I'm for option 3, but will this also count the rep we had under the old system?

I see no reason why the old school rep can't coexist alongside the new systems, so if you can bring it back, bring it back.


----------



## Tiger (Sep 18, 2016)

Deregulate.

Take away negs, points, ranks, and a limit to how often you can rep someone. 

Complete opposition to Saru's points. Leaving a little note for a person for their post is enough. When you want more than a 'like' or 'agree' or 'disagree', but have no desire to actually PM or VM someone. 

"I love your set"

"Nice points there"

"Bad post, quit while you're ahead"

A system that allows for quick and painless message regarding a specific post when a PM or VM is unwarranted.

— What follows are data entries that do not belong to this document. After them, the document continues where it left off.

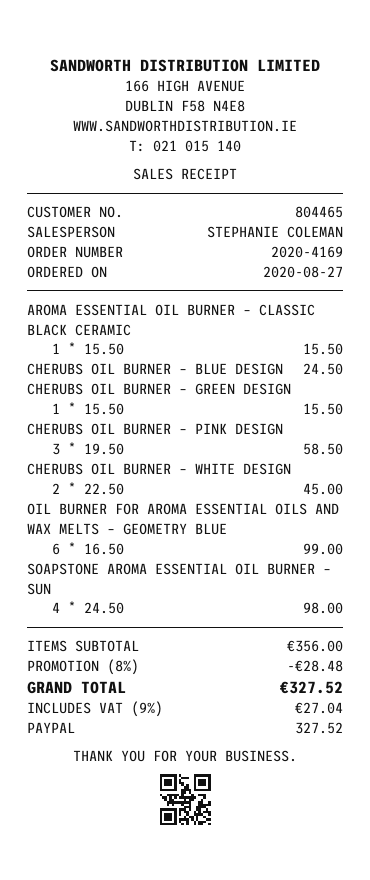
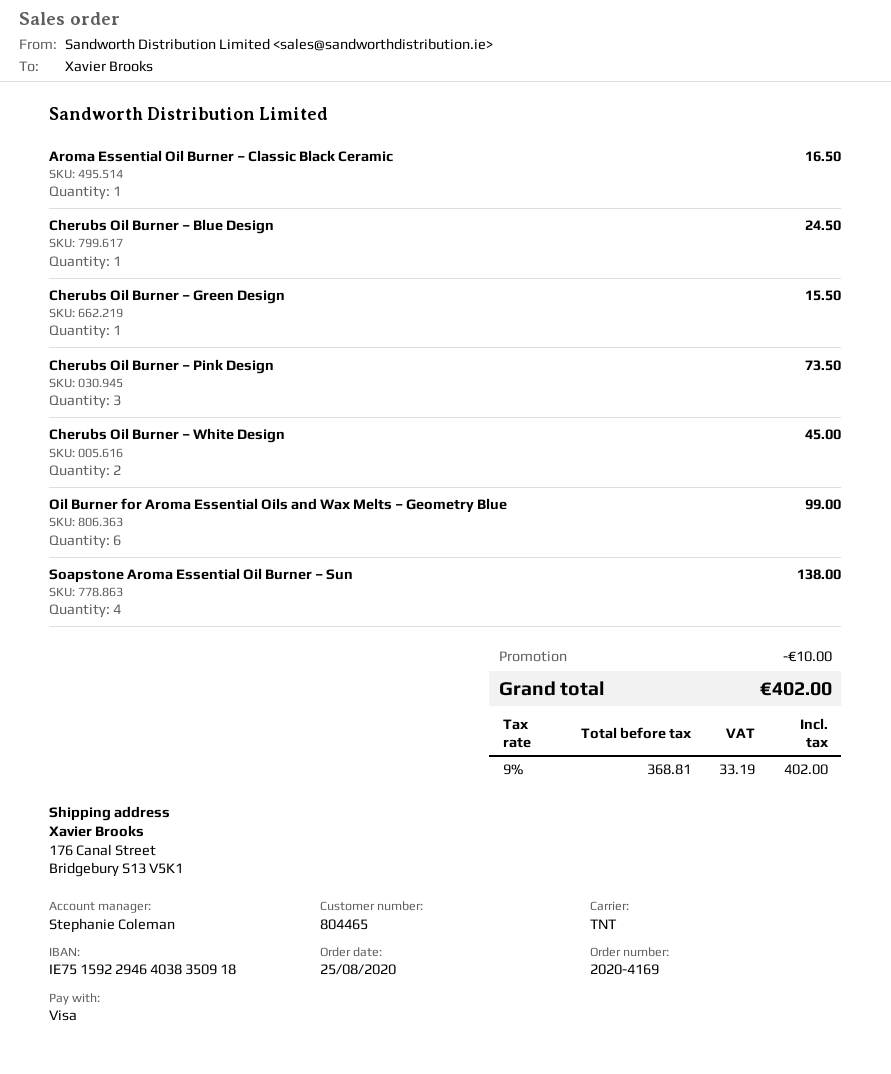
order date: 2020-08-27 -> 2020-08-25
payment method: PayPal -> Visa
AROMA ESSENTIAL OIL BURNER – CLASSIC BLACK CERAMIC: 1 for 15.50 -> 1 for 16.50
CHERUBS OIL BURNER – PINK DESIGN: 3 for 58.50 -> 3 for 73.50
SOAPSTONE AROMA ESSENTIAL OIL BURNER – SUN: 4 for 98.00 -> 4 for 138.00
discount: 28.48 -> 10.00
tax: 9% = 27.04 -> 9% = 33.19
total: 327.52 -> 402.00

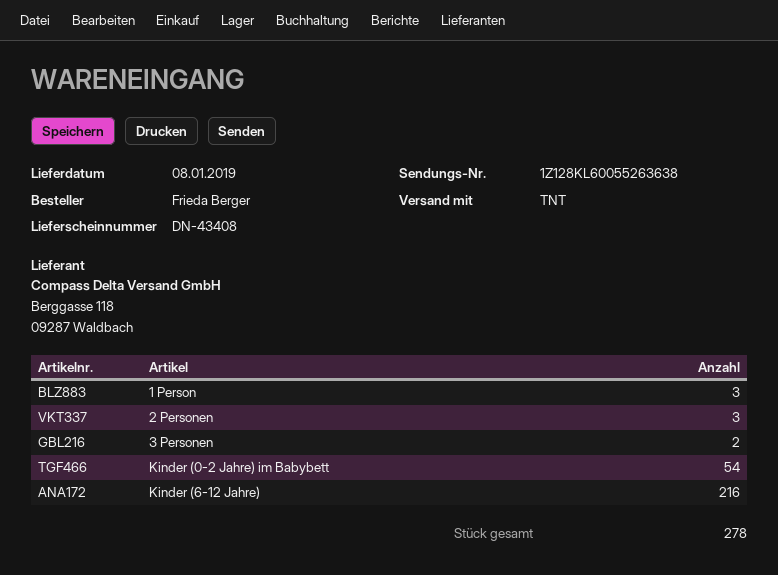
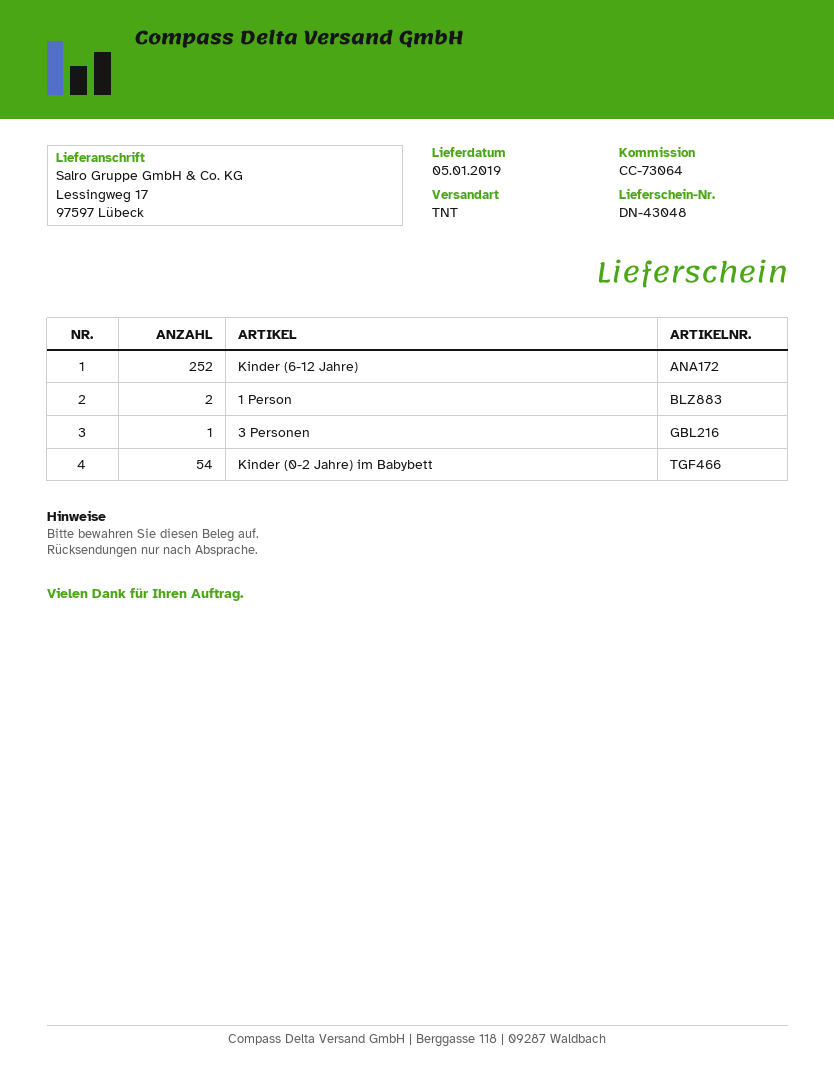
delivery note number: DN-43408 -> DN-43048
delivery date: 2019-01-08 -> 2019-01-05
1 Person: 3 -> 2
2 Personen: 3 -> none
3 Personen: 2 -> 1
Kinder (6-12 Jahre): 216 -> 252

People do it all the time, so let's just remove the rep limit and Internet idiot points finally so it can work properly. If you want to send someone a negative Internet bully, we have a dislike button some of you have already started to abuse.

Reactions: Like 1 | Agree 1


----------



## Jackk (Sep 18, 2016)

I still prefer to give option 3 a shot

But if we were to go with option 2, the "Give Reputation" message should probably be changed to "Leave a message" or "Leave a comment" or something similar... considering option 2 is basically removing/turning reputation into a post-comment/message system


----------



## savior2005 (Sep 18, 2016)

wth can you even do with reputation right now? I get some every while, but idk how i can use it.


----------



## Aphrodite (Sep 18, 2016)

savior2005 said:


> wth can you even do with reputation right now? I get some every while, but idk how i can use it.



You don't use it. Either you rep someone for a post you like they made or they rep you.. as for what to do with rep well thats what we are trying to figure out.


----------



## savior2005 (Sep 18, 2016)

Aphrodite said:


> You don't use it. Either you rep someone for a post you like they made or they rep you.. as for what to do with rep well thats what we are trying to figure out.


o ok thanks for clarifying.


----------



## Indra (Sep 18, 2016)

I'd rather we remove this stupid ass like and dislike feature. I'd prefer the agree or disagree, and some of the other one's I barely see people even use.

I know this is off topic but if we ever go to this discussion later, I vote we remove:

like, dislike, friendly, useful, optismitic, and creative. 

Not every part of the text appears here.